Smoke Sauna Sisterhood Review: Anna Hints’s Ethereal Portrait of Healing and Communion

It transmits a profound sense of the communion between people bound by shared hardship.

Smoke Sauna Sisterhood
Photo: Greenwich Entertainment

The smoke sauna practices of southern Estonia will likely be unfamiliar to most viewers entering the cloistered world of Anna Hints’s Smoke Sauna Sisterhood, and it’s to the film’s credit that any pedagogy it does offer comes only in allusive, piecemeal ways. Some research will reveal that there’s a metaphysical dimension that separates the Estonian spa tradition from that of other cultures, but Hints’s documentary is in no hurry to dispel secrets.

Throughout the immersive Smoke Sauna Sisterhood, Hints centers the experiential qualities of women gathering in a smoke sauna deep in the woods over what appears to be a year of screen time.

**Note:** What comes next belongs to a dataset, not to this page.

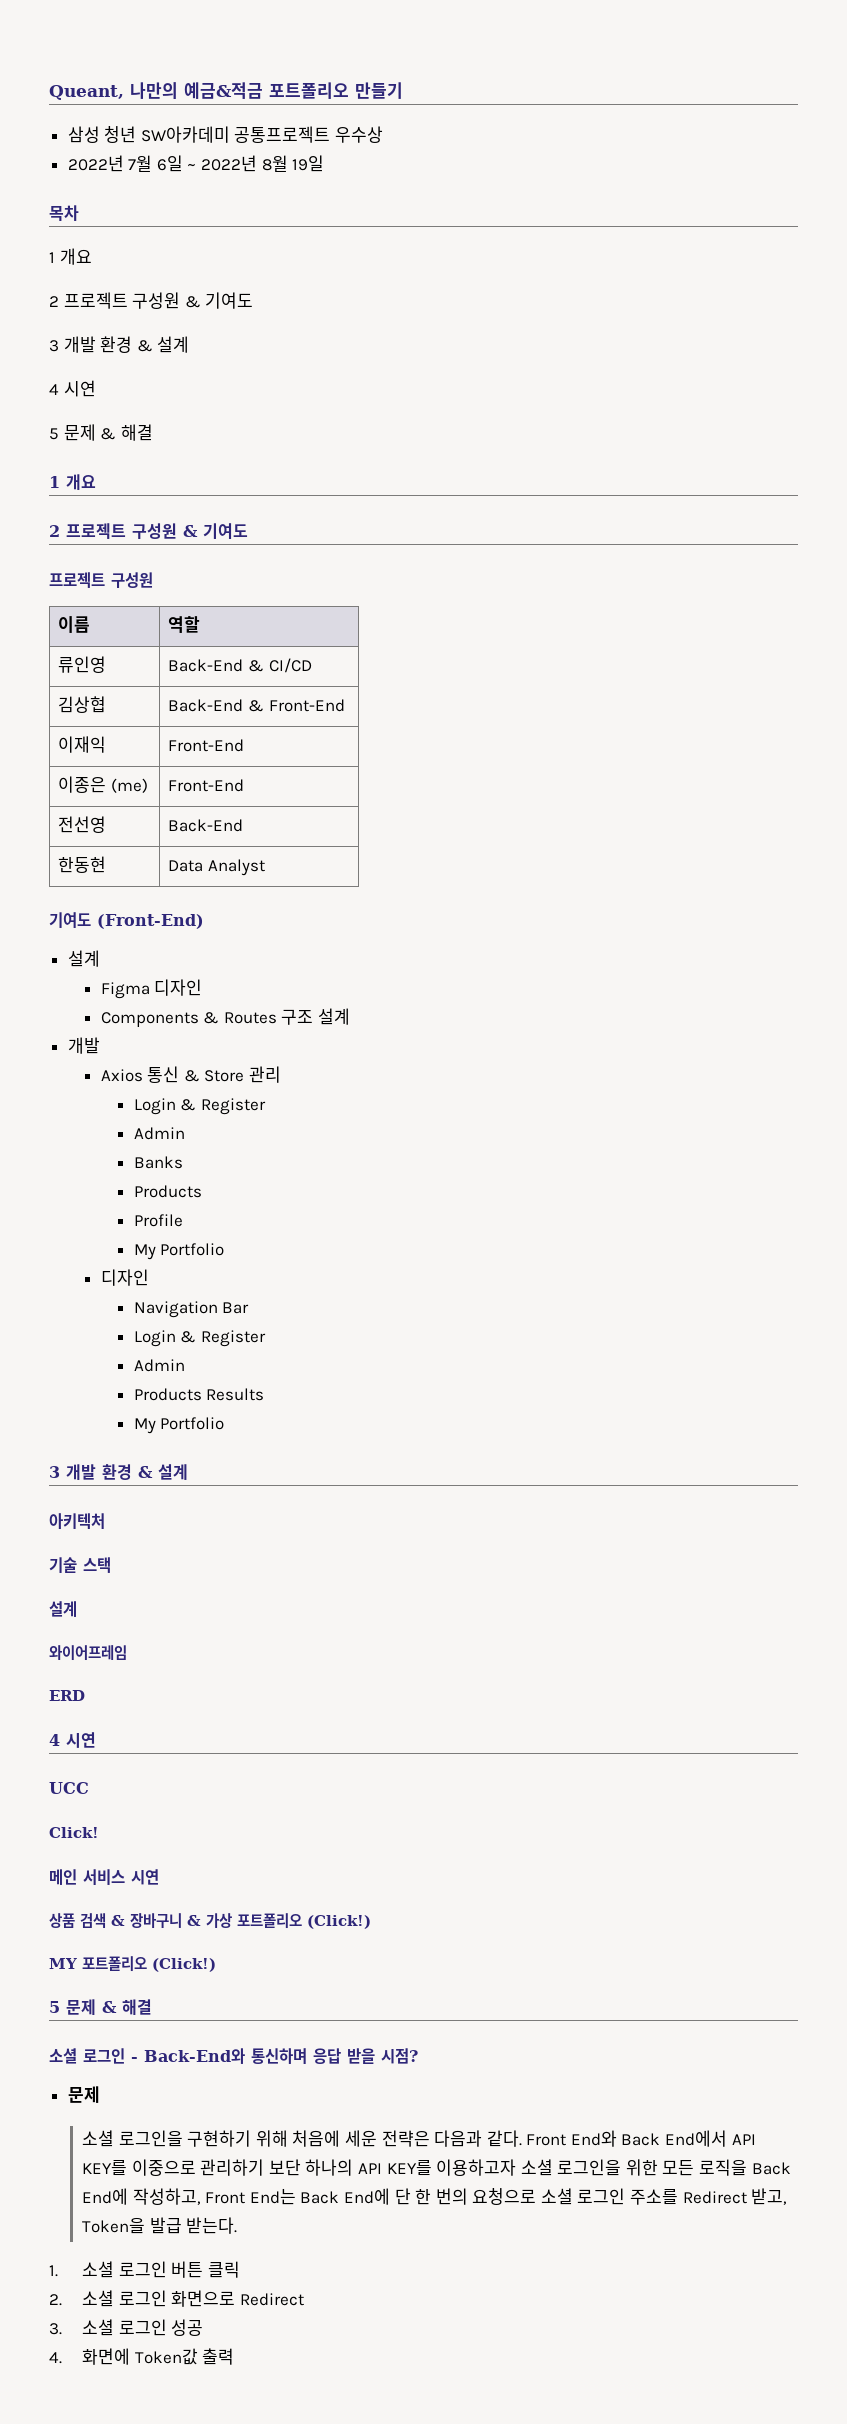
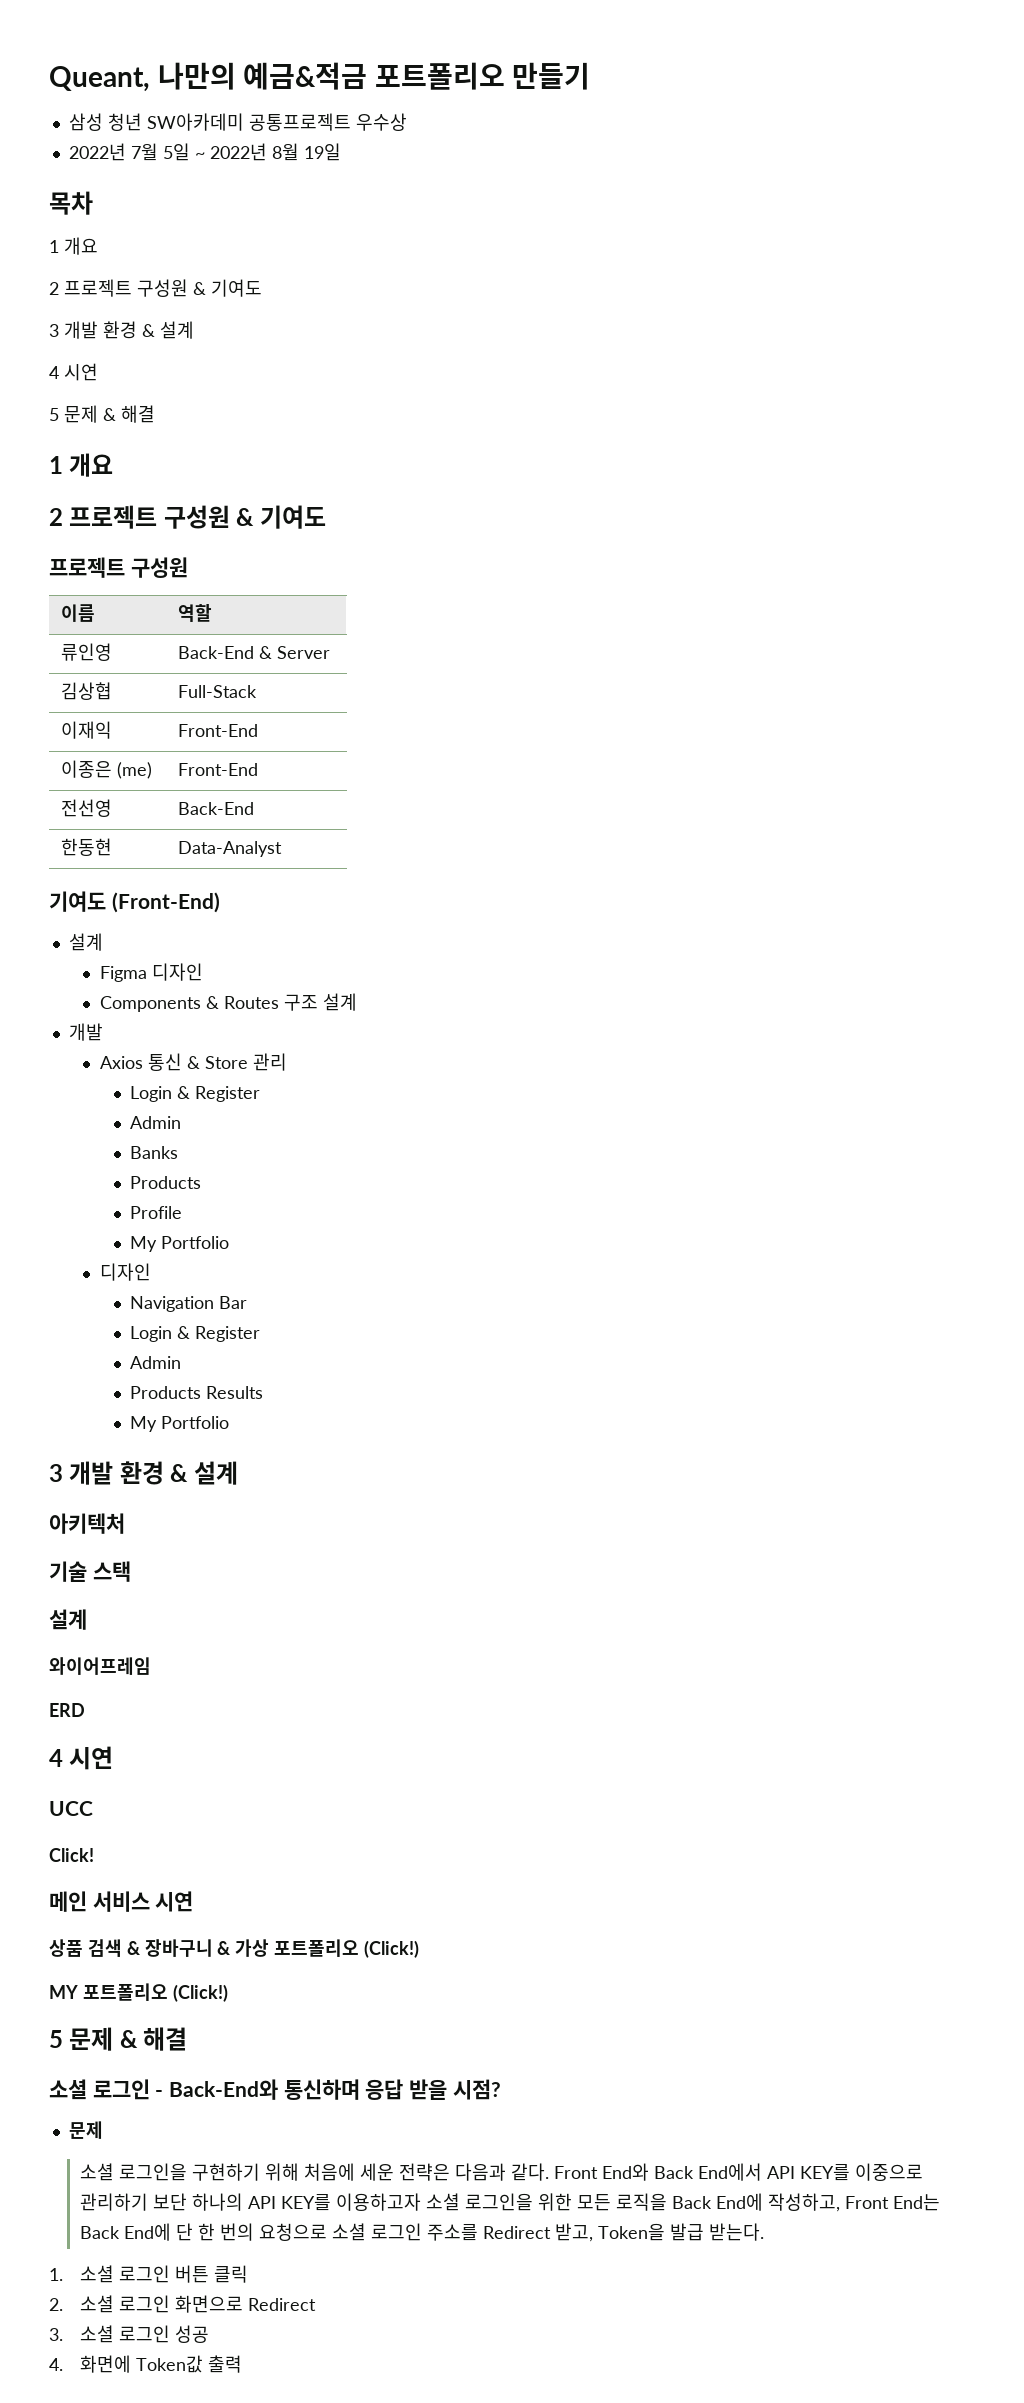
[156,155,183,172] 6일 -> [162,143,190,161] 5일
[268,658,312,673] CI/CD -> [277,646,331,659] Server
[168,699,345,712] Back-End & Front-End -> [178,685,258,698] Full-Stack
[168,859,265,876] Data Analyst -> [178,841,283,857] Data-Analyst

It focuses particularly on therapeutic sessions of soul-baring conversation undertaken at length in blistering heat. Such epiphanies are the implied intent of the Estonian nature spas, and Hints’s candid presentation of these moments is testament to both her technical commitment and the deep trust that she fosters with her subjects.

Birth, death, childhood trauma, societal prejudices, anatomy, abortion, bad boyfriends, self-actualization, family turmoil, and sexual violence are some of the subjects discussed with often alarming candor by the women featured in the documentary. But despite the specificity of so many of the stories, Hints tends not to reveal the faces of the speakers, a choice that both respects her subjects’ privacy and alludes to the universality of their concerns.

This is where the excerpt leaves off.